■ Description of the task
Please return every line of the records that contains the word "Gadgets".

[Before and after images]
Content starts

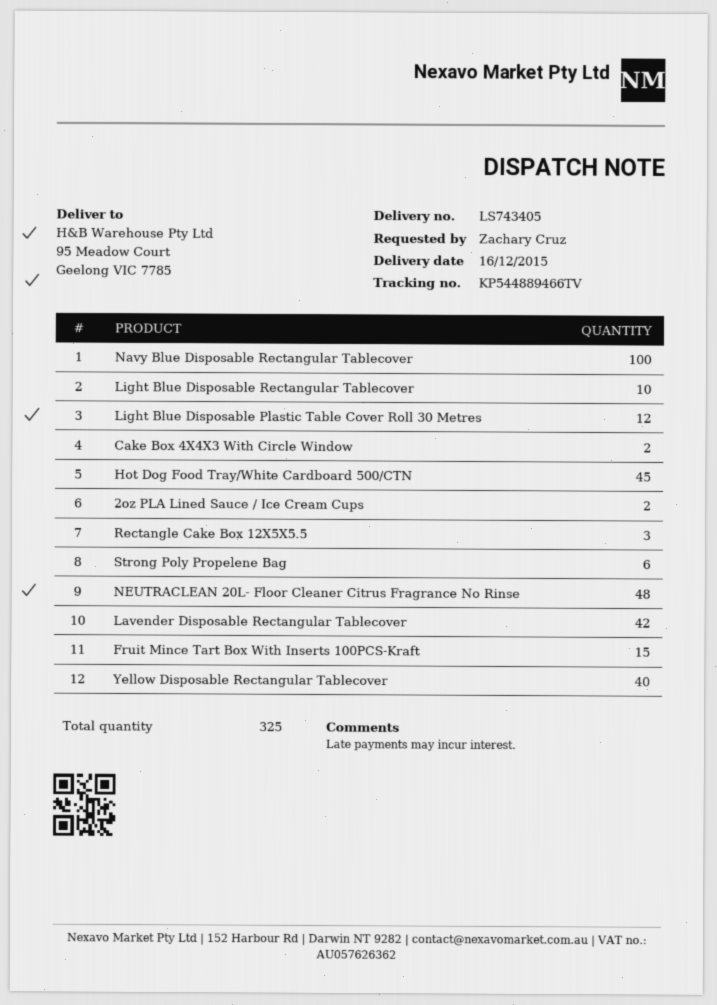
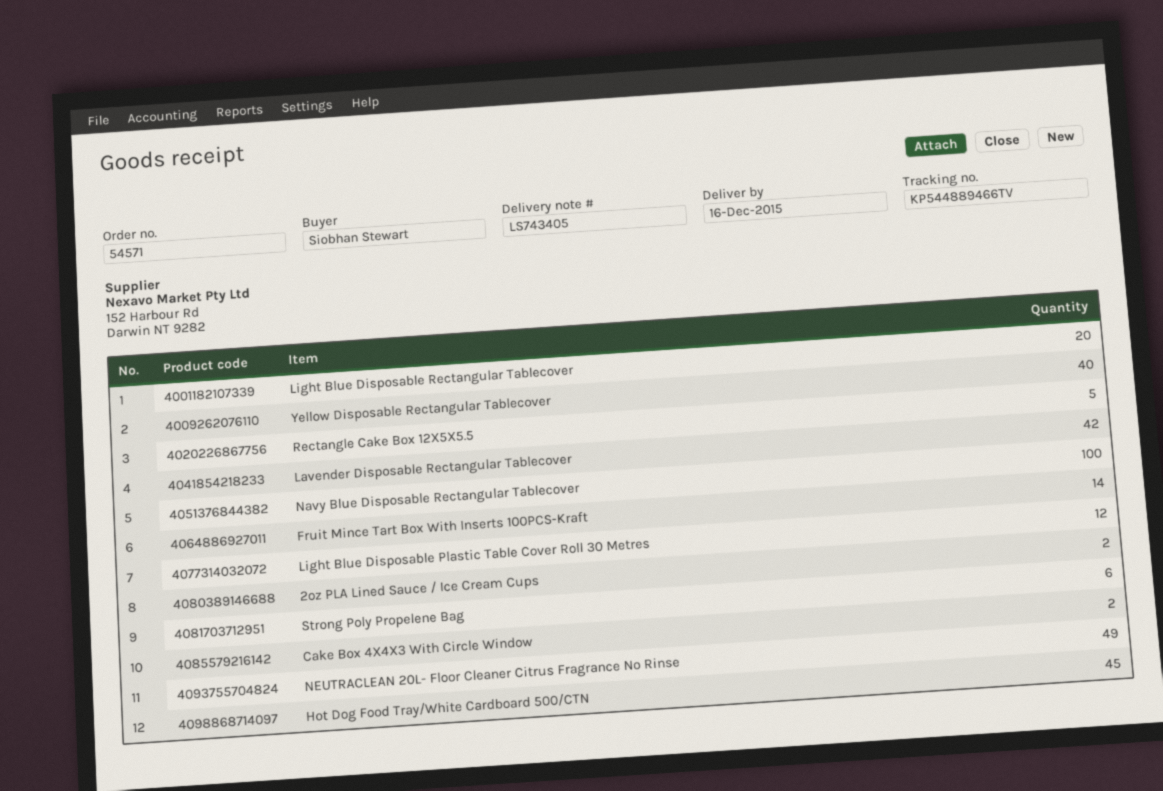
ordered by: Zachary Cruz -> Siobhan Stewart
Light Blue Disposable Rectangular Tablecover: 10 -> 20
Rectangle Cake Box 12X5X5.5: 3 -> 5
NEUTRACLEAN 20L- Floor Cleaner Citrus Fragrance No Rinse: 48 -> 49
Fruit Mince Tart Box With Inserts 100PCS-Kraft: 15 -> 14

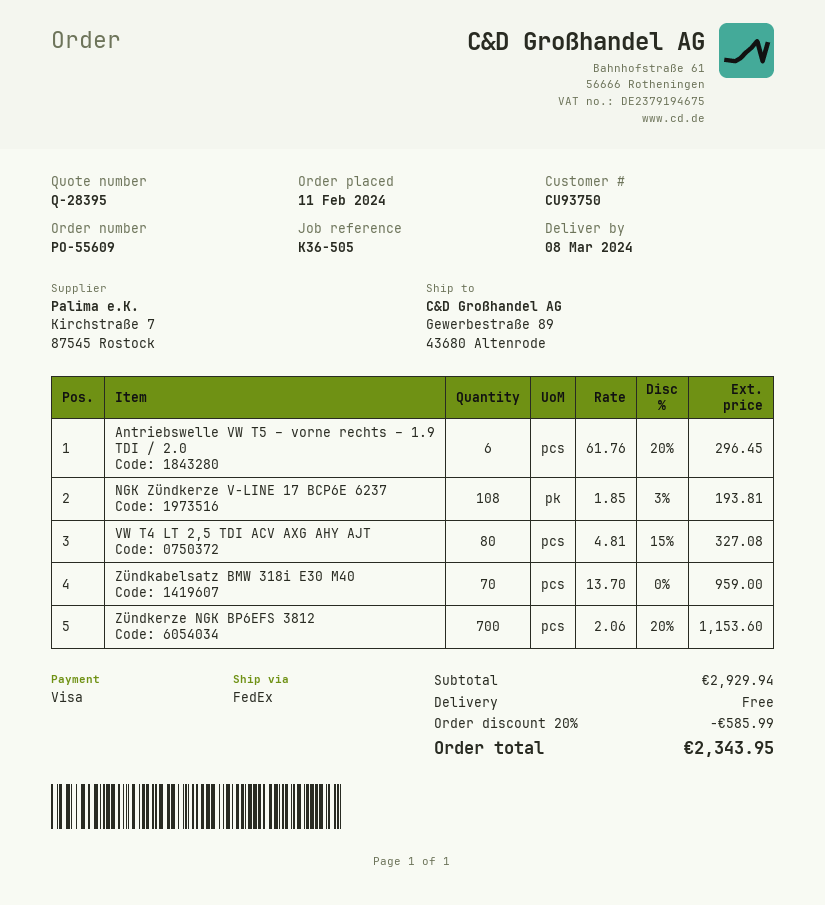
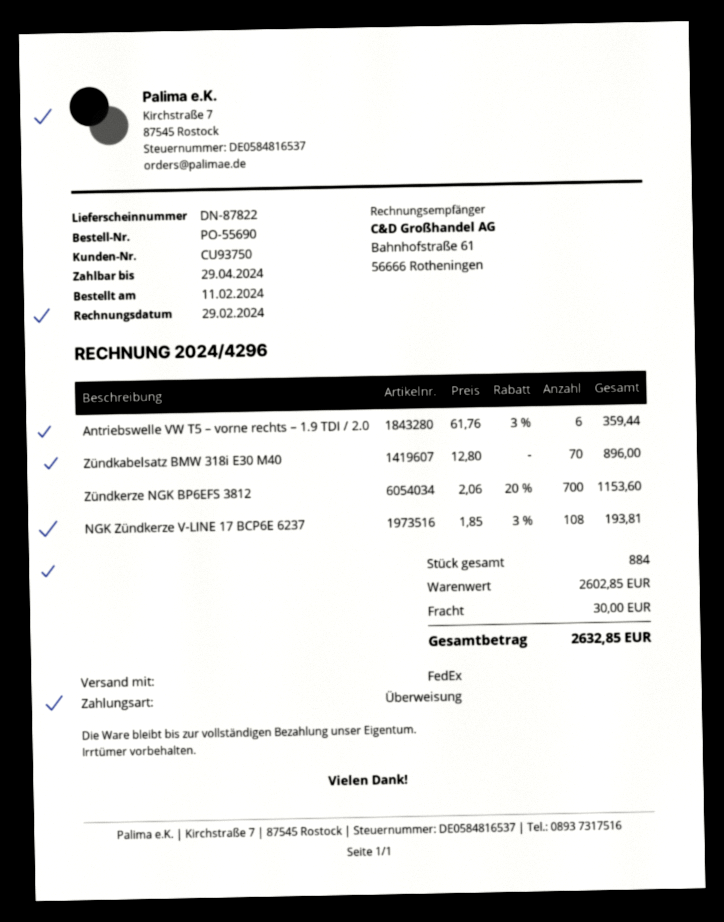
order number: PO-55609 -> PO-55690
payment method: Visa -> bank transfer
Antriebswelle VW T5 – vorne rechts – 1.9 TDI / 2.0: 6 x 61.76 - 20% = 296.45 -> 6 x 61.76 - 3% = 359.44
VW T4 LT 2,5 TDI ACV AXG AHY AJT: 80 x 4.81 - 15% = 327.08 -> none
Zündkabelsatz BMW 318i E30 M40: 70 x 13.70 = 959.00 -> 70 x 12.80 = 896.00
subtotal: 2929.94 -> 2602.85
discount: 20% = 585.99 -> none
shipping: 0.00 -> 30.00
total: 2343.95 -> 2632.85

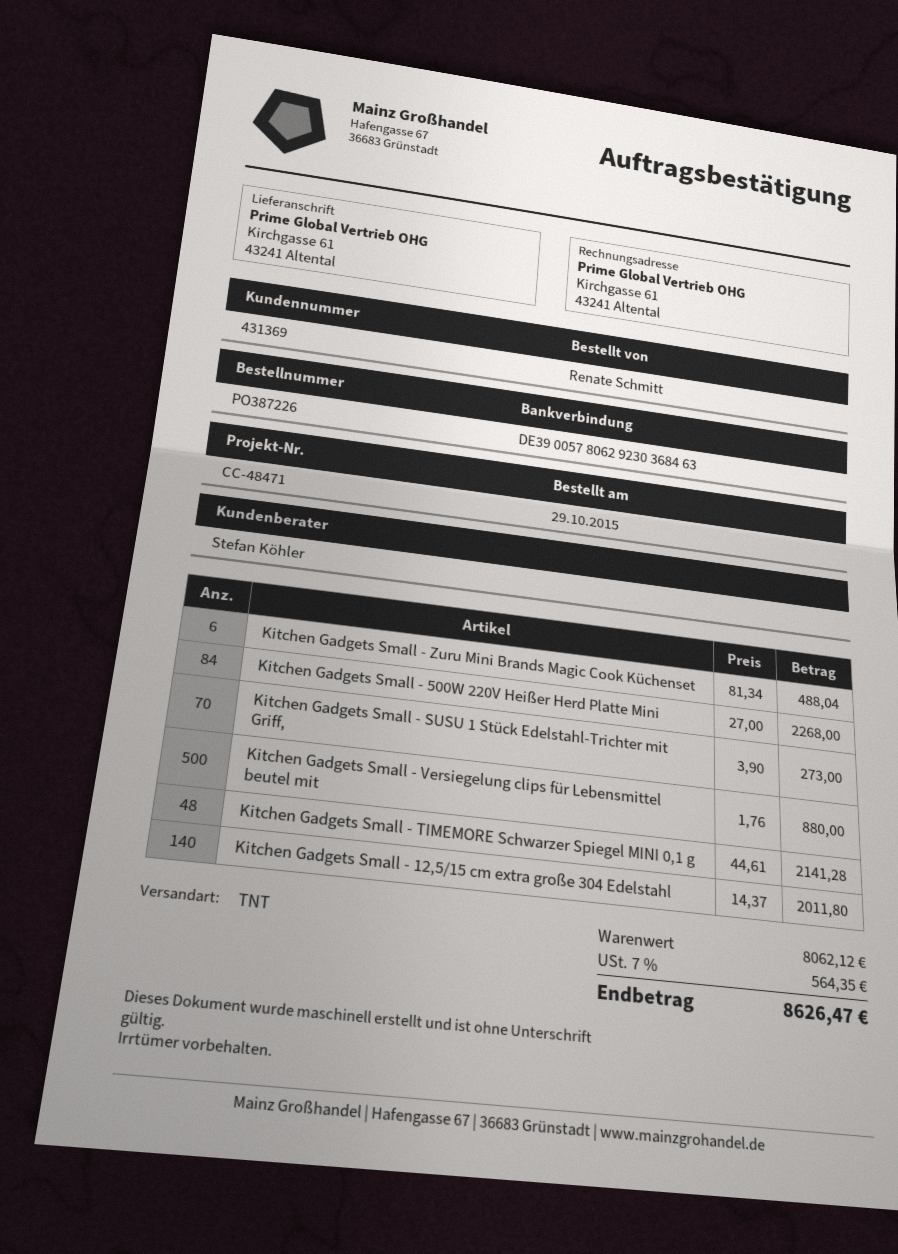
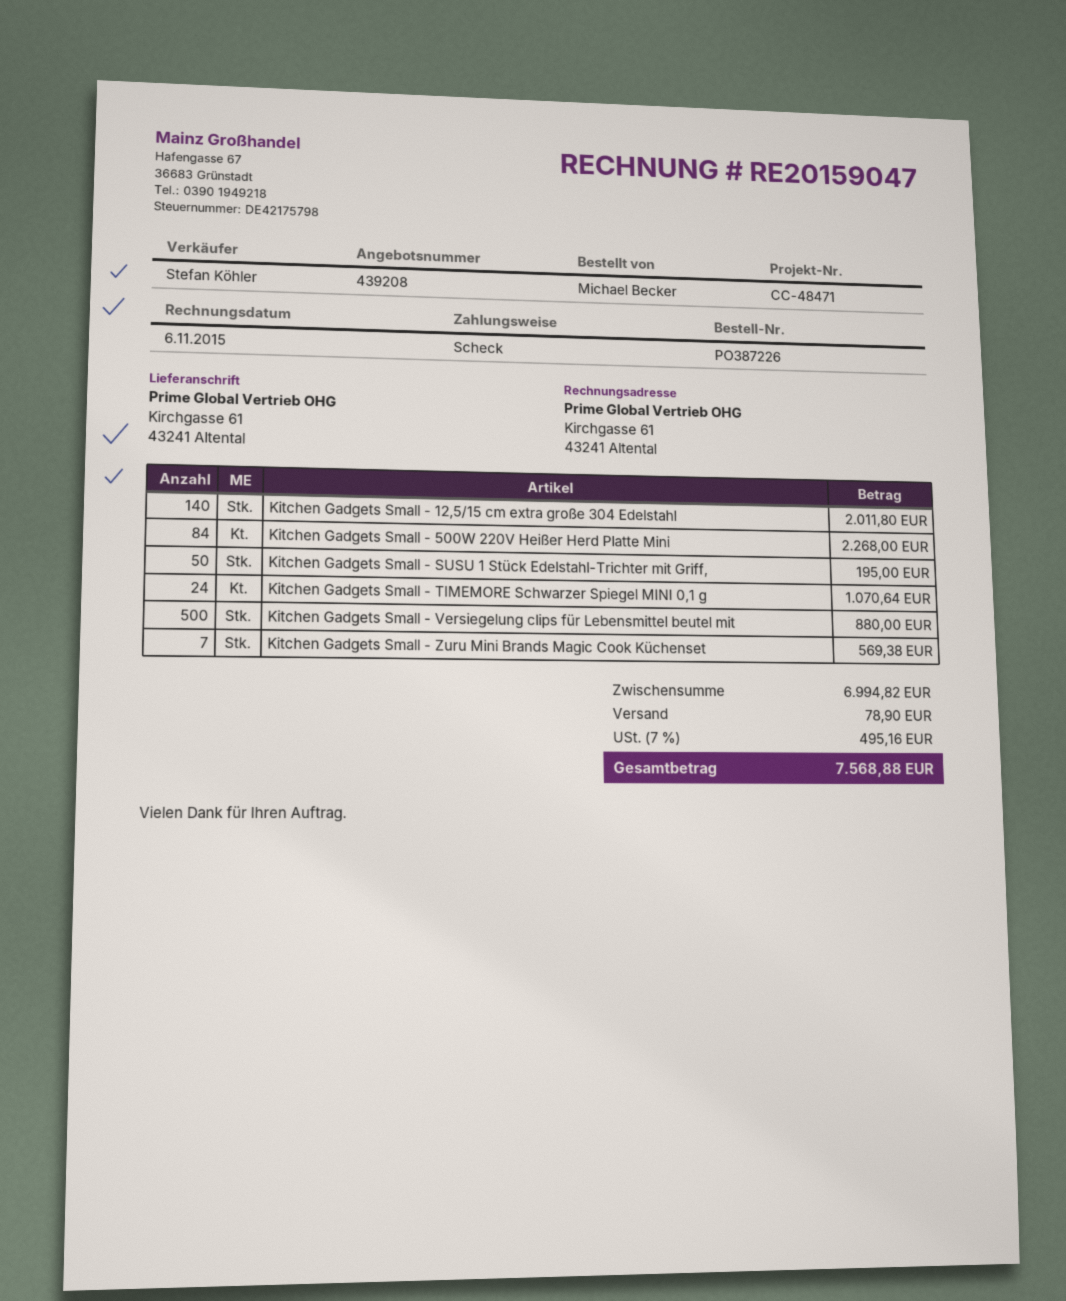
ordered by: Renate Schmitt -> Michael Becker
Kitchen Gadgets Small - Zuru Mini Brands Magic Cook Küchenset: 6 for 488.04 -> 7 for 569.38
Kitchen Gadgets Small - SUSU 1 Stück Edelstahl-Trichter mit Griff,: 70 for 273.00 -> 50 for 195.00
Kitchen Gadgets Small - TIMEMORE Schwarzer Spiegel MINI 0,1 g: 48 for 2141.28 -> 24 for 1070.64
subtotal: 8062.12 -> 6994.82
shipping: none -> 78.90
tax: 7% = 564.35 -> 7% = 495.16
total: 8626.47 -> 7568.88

Content ends

■ Solution to this problem
Kitchen Gadgets Small - Zuru Mini Brands Magic Cook Küchenset: 6 for 488.04 -> 7 for 569.38
Kitchen Gadgets Small - SUSU 1 Stück Edelstahl-Trichter mit Griff,: 70 for 273.00 -> 50 for 195.00
Kitchen Gadgets Small - TIMEMORE Schwarzer Spiegel MINI 0,1 g: 48 for 2141.28 -> 24 for 1070.64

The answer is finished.